Dopo la Russia, la Cina. Così come non puoi dare dello “strozzino a un Paese straniero”, come è avvenuto nel centrodestra per la Cina, da cui “dopo aver ricevuto delle mascherine gratuitamente”, abbiamo comprato questo tipo di presidi, ha aggiunto il senatore pentastellato. E dopo la Russia e la Cina, ecco la difesa di Cuba seppur non sia citata: i medici che vengono da noi, ha aggiunto Petrocelli, giungono “sulla base di un accordo. A loro è utile studiare il caso Italia e noi otteniamo un intervento di alto profilo perché sono persone specializzate. È un winwin”.

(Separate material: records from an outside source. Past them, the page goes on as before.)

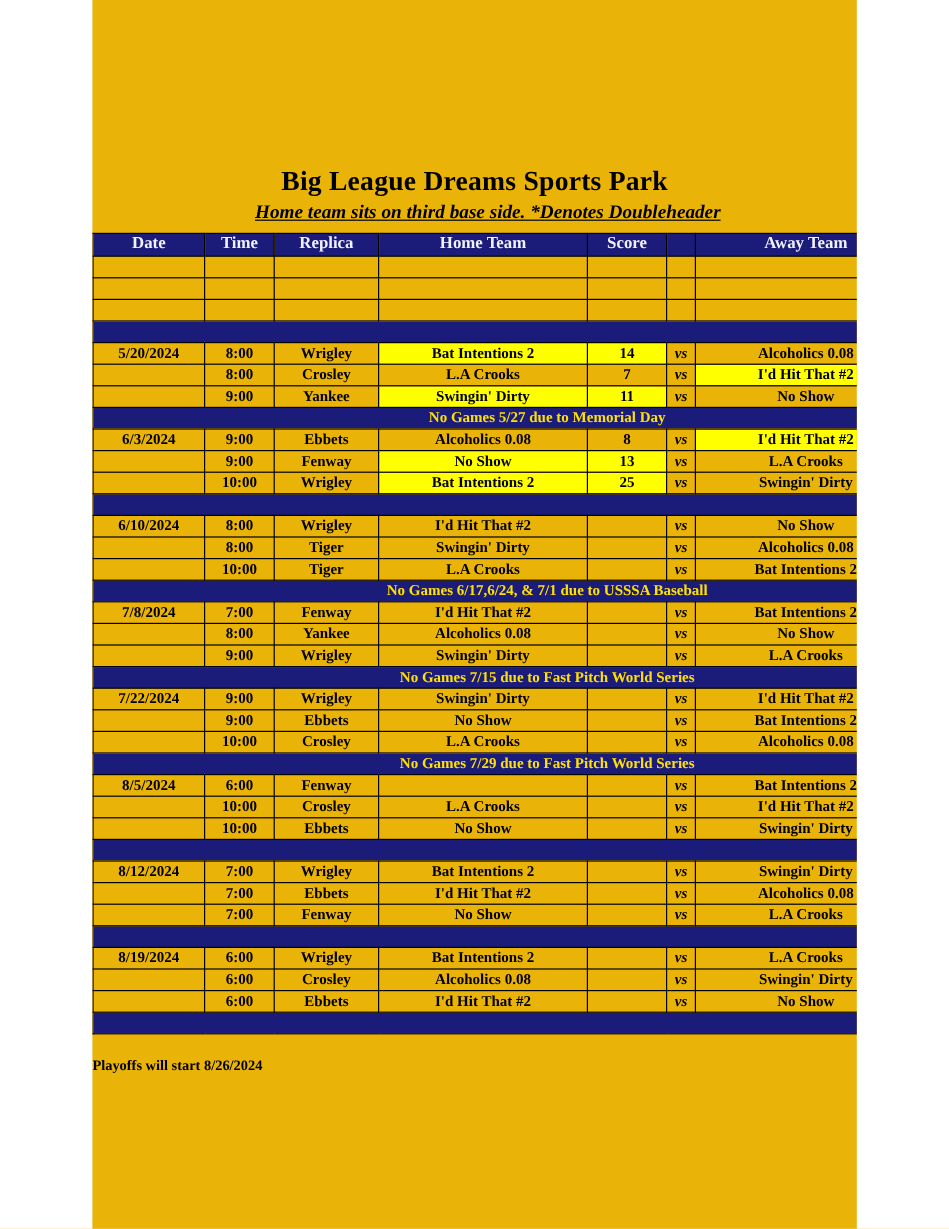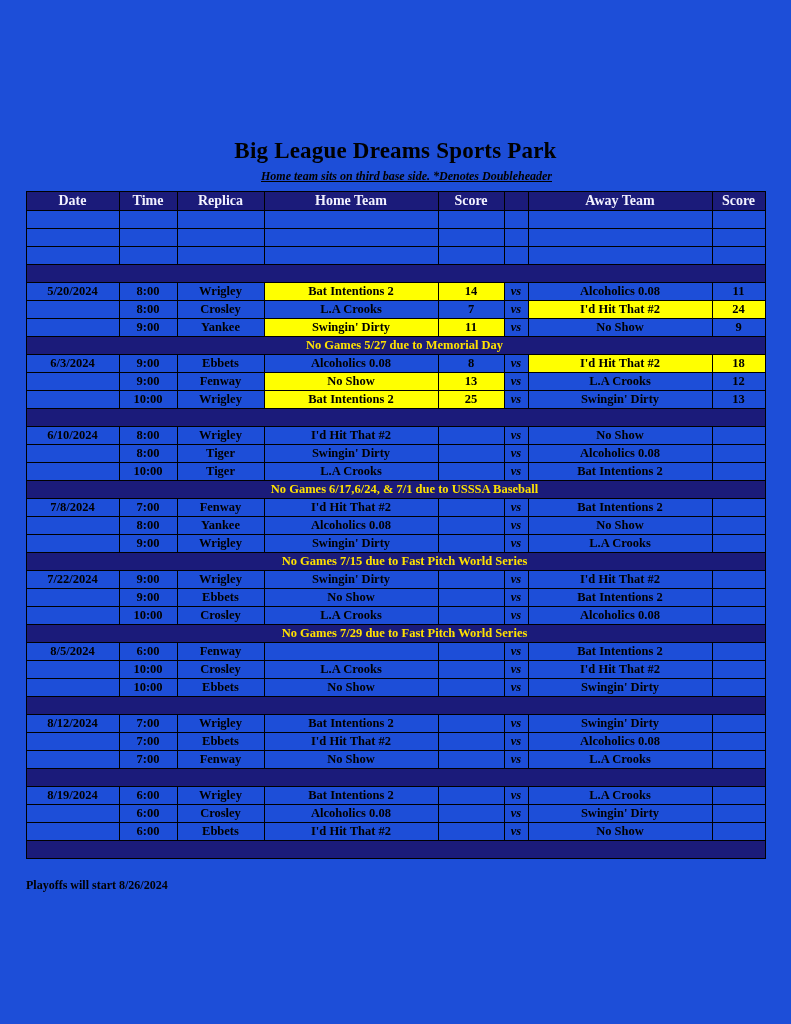--- a/index.html
+++ b/index.html
@@ -2,44 +2,44 @@
 <html style="--navy: #1b1b7a; --header-text: #f2f2ff; --band-text: #ffe100; --hl: #ffff00;"><head>
 <meta charset="utf-8">
 <style>
   * { margin: 0; padding: 0; box-sizing: border-box; }
   body {
     background: #ffffff;
     font-family: "Liberation Serif", serif;
   }
   .page {
     position: relative;
-    width: 791px;
+    width: 637px;
     height: 1024px;
-    background: #1d4ed8;
+    background: #eab308;
     margin: 0 auto;
     overflow: hidden;
   }
   .header-block {
     padding-top: 138px;
     text-align: center;
   }
   .doc-title {
     font-size: 23px;
     font-weight: bold;
     color: #000000;
     letter-spacing: 0.2px;
   }
   .doc-subtitle {
     font-size: 17px;
     font-weight: bold;
     color: #000000;
     margin-top: 2px;
   }
   .doc-note {
-    font-size: 12px;
+    font-size: 16px;
     font-weight: bold;
     font-style: italic;
     text-decoration: underline;
     color: #000000;
     margin-top: 5px;
     padding-left: 22px;
   }
   table.schedule {
     width: 739px;
     margin: 7px auto 0 auto;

GLI INTERROGATIVI SUGLI AIUTI DI MOSCA

Borrell ha perfettamente ragione”, spiega Nona Mikhelidze, responsabile del programma Europa orientale ed Eurasia dell’Istituto Affari Internazionali, a Formiche.net. “La Russia in questo momento sta sfruttando l’epidemia perché deve fronteggiare non soltanto il coronavirus ma anche una situazione economica precaria dovuta alle sanzioni, all’abbassamento del prezzo del petrolio e alla difficoltà di accesso delle aziende russe ai mercati occidentali in questa fase”. L’obiettivo degli aiuti sanitari? “Arrivare a spaccare l’Unione europea sulla questione delle sanzioni. Ed è questo che intendeva Borrell quando parlava degli scopi geopolitici dell’assistenza di Cina e Russia”, aggiunge l’esperta Iai.

“La risposta di Lavrov” sugli aiuti italiani, continua Mikhelidze, “ci pone alcuni interrogativi. Significa che il premier Conte non ha consultato il ministero della Difesa? Che ruolo hanno i servizi di intelligence italiano in tutto questo?”. Inoltre, aggiunge l’esperta, come ha raccontato un servizio del canale televisivo Zvezda (che fa parte del ministero della Difesa russo) della squadra schierata in Italia fanno parte anche due membri dell’emittente, Konstantin Khudoleev e Vyacheslav Amelyutin, che avevano già lavorato in Siria. “Quest’ultimo era uno dei giornalisti espulsi dall’Estonia per una campagna di propaganda e azioni di spionaggio. Visti i loro precedenti possiamo presumere che facciano parte dell’intelligence militare russa”.

C’è poi la questione degli aiuti diretti a Bergamo ma atterrati a Pratica di Mare. Propaganda? “Sicuramente sì”, secondo Mikhelidze ma non solo: potrebbe essere una scelta dettata da “altre attività di intelligence strada facendo”. La mancanza di chiarimenti da parte del governo italiano sugli aiuti e sul contingente russo “dà ampio spazio a speculazioni, interne ed esterne”, evidenzia l’esperta dello Iai.

Il presidente russo Vladimir Putin ha vita facile nel fornire gli aiuti sottolineando allo stesso tempo le lentezze dell’Unione europea. Che, a differenza di Cina e Russia, è la principale fornitrice di aiuti ma “pecca nella comunicazione strategica”, conclude Mikhelidze: Bruxelles “non sa vendere bene quello che realmente fa per certi Paesi. Basti pensare al caso della Serbia: a dicembre le prime risposte al sondaggio su quale sia il Paese che fornisce maggiori aiuti erano Cina e Russia, poi arriva l’Unione europea, che nei fatti però spende cento volte di più degli altri due”.